That was a quaint song—and a true one! She will not weep!”

Then he went over in memory the various scenes of his life—brilliant, useless, and without results—when he was Heir-Apparent;—he thought of his two young sons, Rupert and Cyprian, who were as indifferent to him as young foals to their sire,—and anon, his mind turned more tenderly to his eldest-born, Prince Humphry, and the fair girl he had so boldly wedded,—the happy twain, who, returning homeward, would find the Throne ready for their occupancy, and a whole nation waiting to welcome them.

“God bless them both!” he said aloud, lifting his calm eyes to the wild heavens—“They have the one shield and buckler against all misfortune—Love! And I thank God that I have not the sin upon my conscience of having broken that shield away from them; or of having forced their young lives asunder! Wiser than I, they took their own way and kept it!—may they so keep it always!”

Then a thought of ‘the People’ came to him—the People who had latterly taken to idolising him, and making of him a hero greater than any monarch whose deeds have ever been glorified since history began.

“They will forget!” he said—“Nowadays Nations have short memories!
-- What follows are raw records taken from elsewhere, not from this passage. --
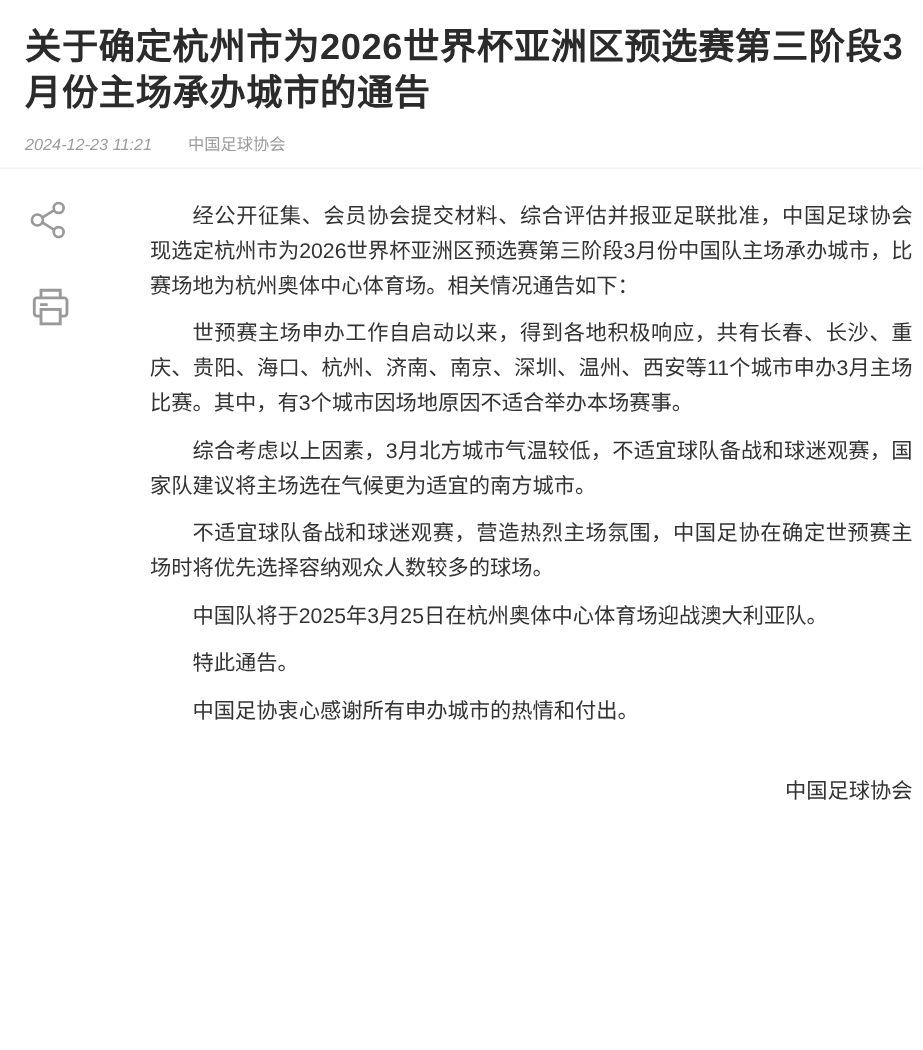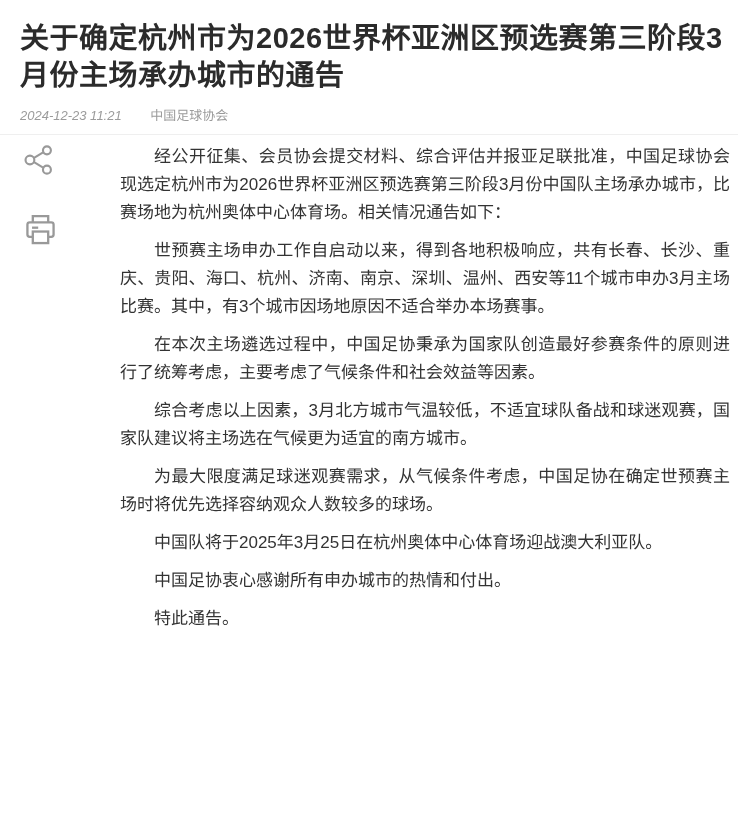--- a/index.html
+++ b/index.html
@@ -37,7 +37,7 @@
   }
   .article-row {
     display: flex;
-    margin-top: 8px;
+    margin-top: 24px;
   }
   .tools {
     width: 100px;

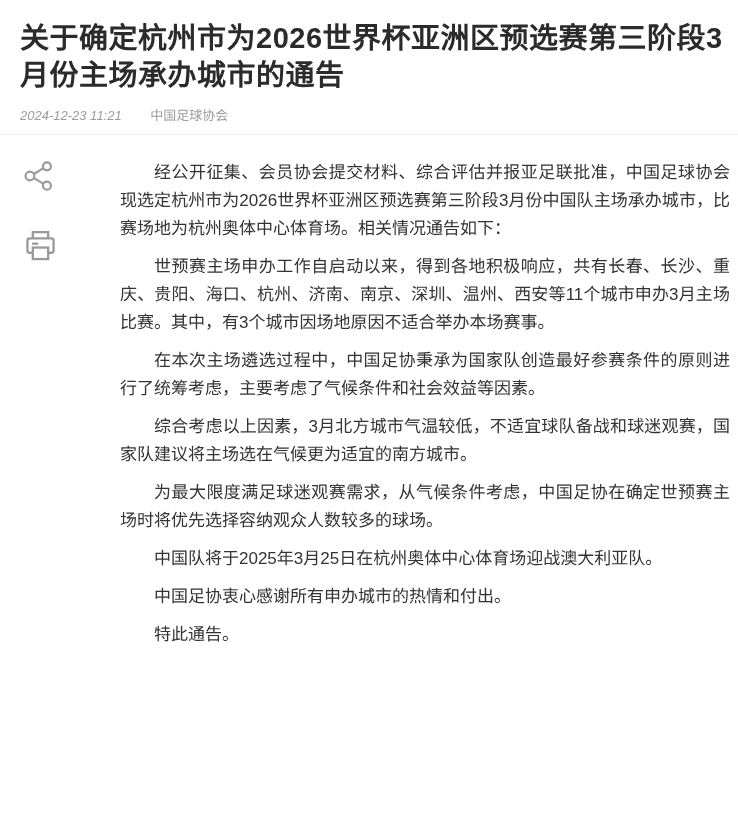--- a/index.html
+++ b/index.html
@@ -119,7 +119,6 @@
         <div>
             <p class="para">经公开征集、会员协会提交材料、综合评估并报亚足联批准，中国足球协会现选定杭州市为2026世界杯亚洲区预选赛第三阶段3月份中国队主场承办城市，比赛场地为杭州奥体中心体育场。相关情况通告如下：</p>
             <p class="para">世预赛主场申办工作自启动以来，得到各地积极响应，共有长春、长沙、重庆、贵阳、海口、杭州、济南、南京、深圳、温州、西安等11个城市申办3月主场比赛。其中，有3个城市因场地原因不适合举办本场赛事。</p>
-            <p class="para">在本次主场遴选过程中，中国足协秉承为国家队创造最好参赛条件的原则进行了统筹考虑，主要考虑了气候条件和社会效益等因素。</p>
             <p class="para">综合考虑以上因素，3月北方城市气温较低，不适宜球队备战和球迷观赛，国家队建议将主场选在气候更为适宜的南方城市。</p>
             <p class="para">为最大限度满足球迷观赛需求，从气候条件考虑，中国足协在确定世预赛主场时将优先选择容纳观众人数较多的球场。</p>
             <p class="para">中国队将于2025年3月25日在杭州奥体中心体育场迎战澳大利亚队。</p>

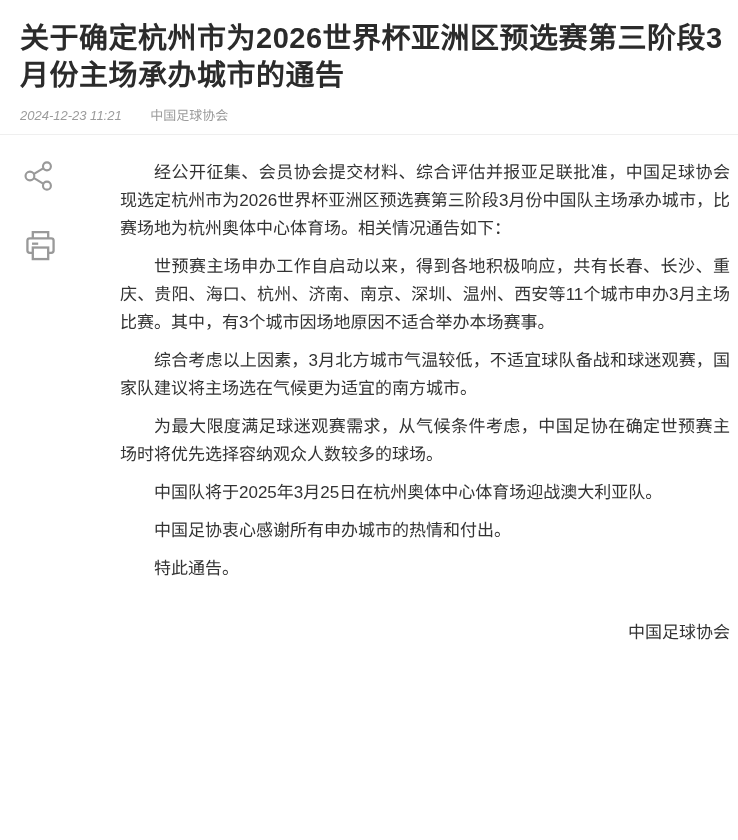--- a/index.html
+++ b/index.html
@@ -120,7 +120,7 @@
             <p class="para">经公开征集、会员协会提交材料、综合评估并报亚足联批准，中国足球协会现选定杭州市为2026世界杯亚洲区预选赛第三阶段3月份中国队主场承办城市，比赛场地为杭州奥体中心体育场。相关情况通告如下：</p>
             <p class="para">世预赛主场申办工作自启动以来，得到各地积极响应，共有长春、长沙、重庆、贵阳、海口、杭州、济南、南京、深圳、温州、西安等11个城市申办3月主场比赛。其中，有3个城市因场地原因不适合举办本场赛事。</p>
             <p class="para">综合考虑以上因素，3月北方城市气温较低，不适宜球队备战和球迷观赛，国家队建议将主场选在气候更为适宜的南方城市。</p>
-            <p class="para">为最大限度满足球迷观赛需求，从气候条件考虑，中国足协在确定世预赛主场时将优先选择容纳观众人数较多的球场。</p>
+            <p class="para">不适宜球队备战和球迷观赛，营造热烈主场氛围，中国足协在确定世预赛主场时将优先选择容纳观众人数较多的球场。</p>
             <p class="para">中国队将于2025年3月25日在杭州奥体中心体育场迎战澳大利亚队。</p>
             <p class="para">中国足协衷心感谢所有申办城市的热情和付出。</p>
             <p class="para">特此通告。</p>

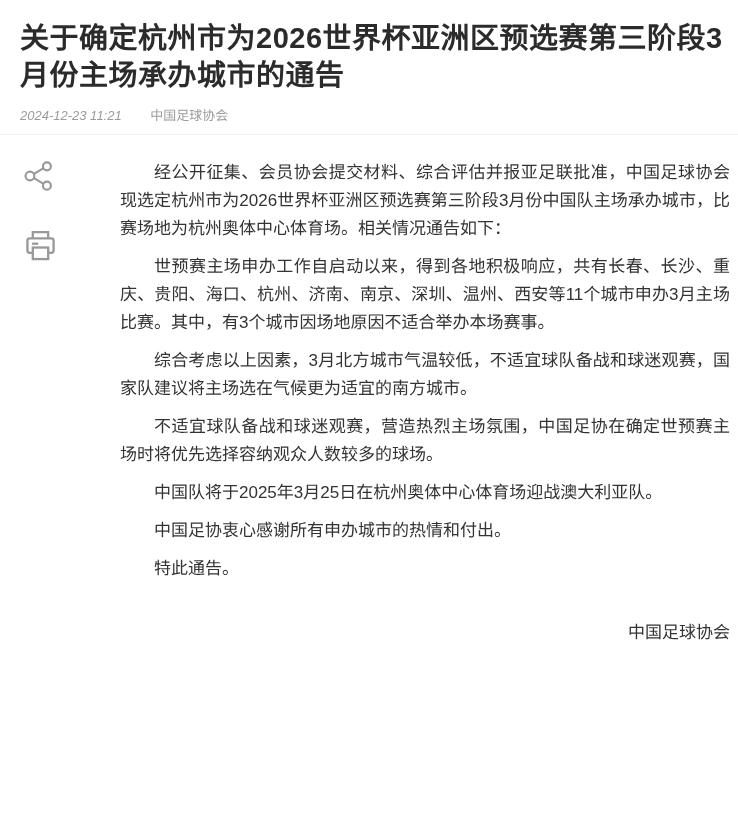--- a/index.html
+++ b/index.html
@@ -122,8 +122,8 @@
             <p class="para">综合考虑以上因素，3月北方城市气温较低，不适宜球队备战和球迷观赛，国家队建议将主场选在气候更为适宜的南方城市。</p>
             <p class="para">不适宜球队备战和球迷观赛，营造热烈主场氛围，中国足协在确定世预赛主场时将优先选择容纳观众人数较多的球场。</p>
             <p class="para">中国队将于2025年3月25日在杭州奥体中心体育场迎战澳大利亚队。</p>
+            <p class="para">特此通告。</p>
             <p class="para">中国足协衷心感谢所有申办城市的热情和付出。</p>
-            <p class="para">特此通告。</p>
           </div>
         <div class="signature">
           <div class="sig-org">中国足球协会</div>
Battles and conquests, defeats and victories pass over the national mind as rapidly and changefully as the clouds are flying over the sky to-night!—the People remember neither their disgraces nor their triumphs in the life of individual Self which absorbs each little unit. Their idolatry of one monarch quickly changes to their idolatry of another! I shall perhaps be regretted for six months as my father was—and then—consigned with my ancestors to oblivion! Nothing so beautiful or so gladdening to the heart of a Monarch as the love of his People!—but—at the same time—nothing so changeable or uncertain as such love!—nothing so purely temporal! And nothing so desperately sad, so irremediably tragic as the death of kings!”

Rapidly he reviewed the situation—the new Ministry, the new Government members were elected—and business would begin again immediately after the Crown Prince’s return. All the reforms he had been prepared to carry out, would be effected,—and then would come the new King’s Coronation. What a dazzling picture of resplendent beauty would be seen in Gloria, robed and crowned! His heart beat rapidly at the mere contemplation of it. For himself he had no thought—save to realise that the strange manner of his disappearance from his kingdom would probably only awaken a sense of resentment in ‘society,’ and a vague superstition among the masses, who would for a long time cling to the belief that he was not dead, but that like King Arthur he had only gone to the ‘island valley of Avillion’ to “heal him of his grievous wound,”—from which deep vale of rest he would return, rejoicing in his strength again. Sergius Thord would know the truth—for to Sergius Thord he had written the truth. And the letter would reach him this very night—this night of his last earthly voyage.

“When his great sorrow has abated,” he said, “he too will forget! He has all his work to do—all his career to make—and he will make it well and nobly! Even for his sake, and for his future, it is well that I am gone—for if he ever came to know,—if he were to guess even remotely, through Zouche’s ravings, or some other means, the reason why Lotys killed herself, he would hate me,—and with justice! He loves the People—he will serve their Cause better than I!”

The moon stared whitely out of a cloud just then,—and to his amazement and awe, he suddenly perceived the black shadow of a man lifting itself slowly, slowly from the hold of the ship, like a massive bulk, or ghost in the gloom. Unable to imagine what this might be, or how any other human creature save himself would venture to sail with the dead on a voyage whose end could be but destruction, he advanced a step towards that looming shape, and started back with a cry, as he recognised the very man he had been thinking of—Sergius Thord!

“Sergius!” he cried aghast.

“King!” and Thord looked scarcely human in the pale fleeting moonbeams, as he too stared in half-maddened wonder at the face and form of a companion on this dread journey such as he had never expected to see. “What do you here in the midst of the sea and the storm? You should be at home!—playing the fool in your Palace!—giving audiences on your throne!—you—you have no right to die with Lotys, whom I loved!”